Animating the News with AI

Felix van Deelen
NOS Digital
Published in
10 min readMar 23, 2023

In this post we discuss potential integrations of Stable Diffusion into our news platform for youth. We — data scientists and developers at the public news organisation NOS — explored ways to automatically generate animations based on textual features from news articles.

$ whoami
I am writing this blog as the Data Scientist at NOS, which is an independent public media organisation in the Netherlands reporting on news and sports. We are a broadcaster by origin, and the last few decades we’ve witnessed how news is becoming a digital and a mobile service. We have dedicated teams of professionals to create digital services for several brands.

Stable Diffusion to encourage youth to follow the news

Jeugdjournaal is our news brand aimed at children aged 8 to 12. The daily broadcast informs hundreds of thousands of children about the news every day in classrooms and at home. The Jeugdjournaal website and app are playful products where kids read, watch and engage with the daily news. However, qualitative research into our platform showed that youth reads fewer articles while the interest in video is increasing. We do not want to discourage youth to read, but we do want to encourage youth to keep up with the news. From this we started thinking about the use of AI to generate content that may fit better with our audience.

Left: Developer interest on Stable Diffusion over time. Right: Example of an image generated with Stable Diffusion

Our journalists already work on informative videos for the platforms, but it can take a lot of work to produce these videos and for some topics there may be no footage available at all. As a result many articles on our platform are text-based, despite our audience’s preference for video. Next to this, the importance of visuals becomes larger as we see social media platforms becoming more and more focussed on video-content. At the same time we see — for instance in the graph above — the rise of Stable Diffusion, a deep learning text-to-image model that is able to quickly and accurately generate stunning images based on textual input. An example of what Stable Diffusion can do is shown above on the right: we input a prompt requesting a painting of Jupiter and its moons and we get an image back. From Stable Diffusion’s potential to generate visuals at a low cost, and the demand for videos by our users, we posed ourselves the following question

Can we use Stable Diffusion to create a new type of content for our youth news platform by automatically generating animations from news articles?

We decided to run an experiment during an internal hackathon in search for a method to create animations from news articles in a fully automated pipeline, which we will go through in this blog. A sneak preview of a generated animation for a news article about a wolf hunt is shown below. Read on to learn more about the pipeline we developed (news2animation, if you will) that automatically generates animations powered by Stable Diffusion from textual features of news articles.

An animation generated for a news article on a wolf hunt

The experiment

We set out with the ambitious goal to develop a pipeline that is able to automatically generate animations for news articles. Our experiment started with an algorithm that is able to convert a news article to useful prompts, i.e. the text used to guide the model on how the output image should look. The blog will then go into detail on how we moved from generative images to generative animations. Finally, we dedicate a section on how we put it all together, and extended our pipeline with additional functionality such as the incorporation of text2speech, text2starwars and even a 3D version of our animation, which in the end enabled us to fully-automatically create new types of content that may possibly catch on better with our younger audience. An overview of our full pipeline from article to animation is shown below.

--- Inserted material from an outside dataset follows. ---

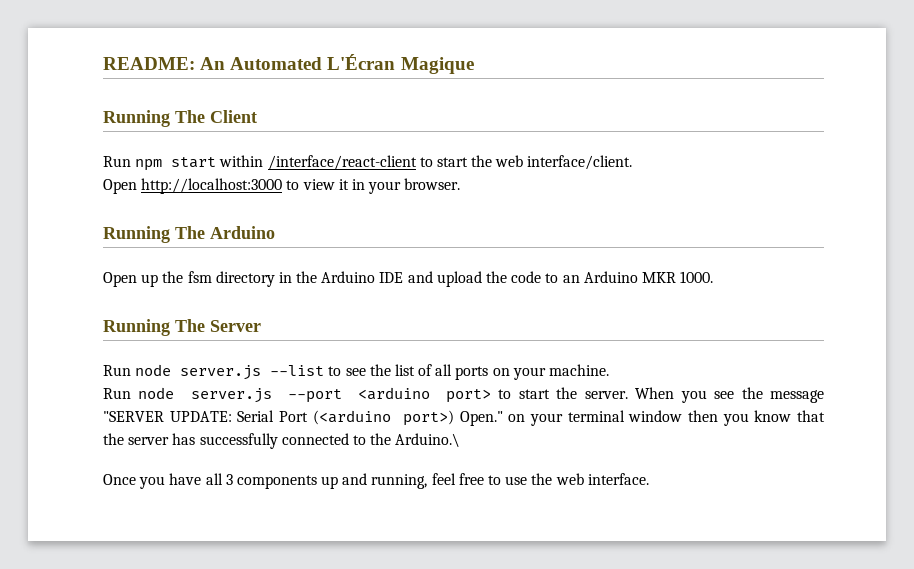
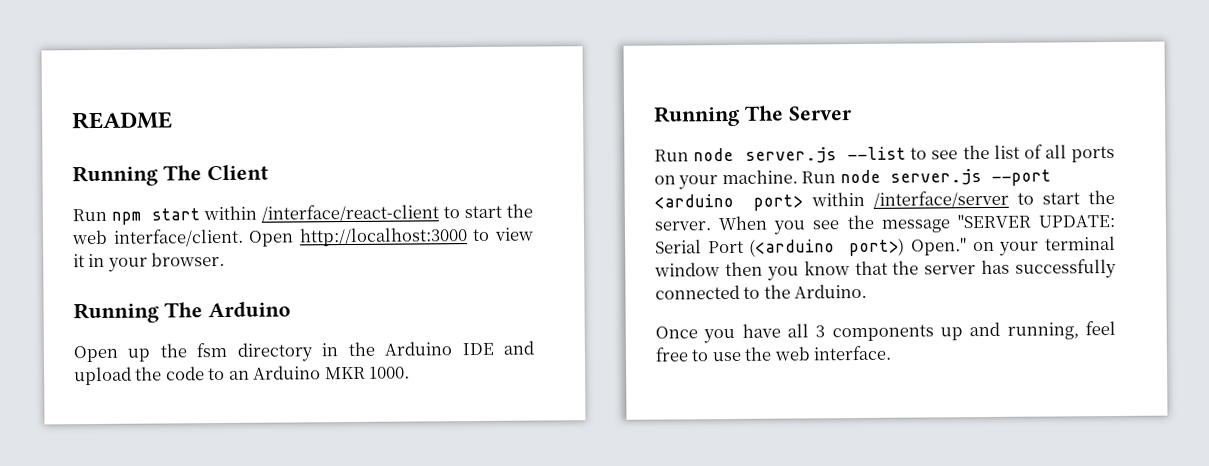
[103,54,474,74] README: An Automated L'Écran Magique -> [72,111,173,130] README
(633, 162) // -> (244, 237) none
(610, 370) // -> (798, 177) none
(491, 396) none -> [810,190,1009,209] within /interface/server
[395,433,461,447] Arduino.\ -> [794,283,868,299] Arduino.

Overview of our pipeline for generating animations for news articles

The prompt construction algorithm

The most important factor for creating accurate and aesthetic visuals using Stable Diffusion is the prompt. The prompt can tell the model what objects to generate, properties of the object, in what scene it should take place, but also guide the model to an art style, type of medium or colour palette usage. The first step of our prompt construction algorithm is to translate the articles from Dutch to English [1], as Stable Diffusion models generally work best on English texts. We then tested several methods to construct sets of prompts given an article, starting by just using full sentences from the article as prompts. We also tested a machine learning model that generates prompts from texts automatically [2]. We finally tested a method that extracts the important words from the article text which are used to fill out a prompt template. We qualitatively evaluated these three methods by generating images for the same input article. Below we show an example of the prompts and images generated using the three different prompt construction algorithms for an article on the king of the Netherlands obtaining his pilot license. In general we saw that the ML-based method often created overly dramatic scenes and sometimes added extra topics to the prompt generating images that are not representative of the article. The sentence-based model sometimes gave good results, but often the real subject of an article seemed to be obscured by the many additional words in the prompt. In the end we decided that the template-based method yielded the best and most consistent images for our use case.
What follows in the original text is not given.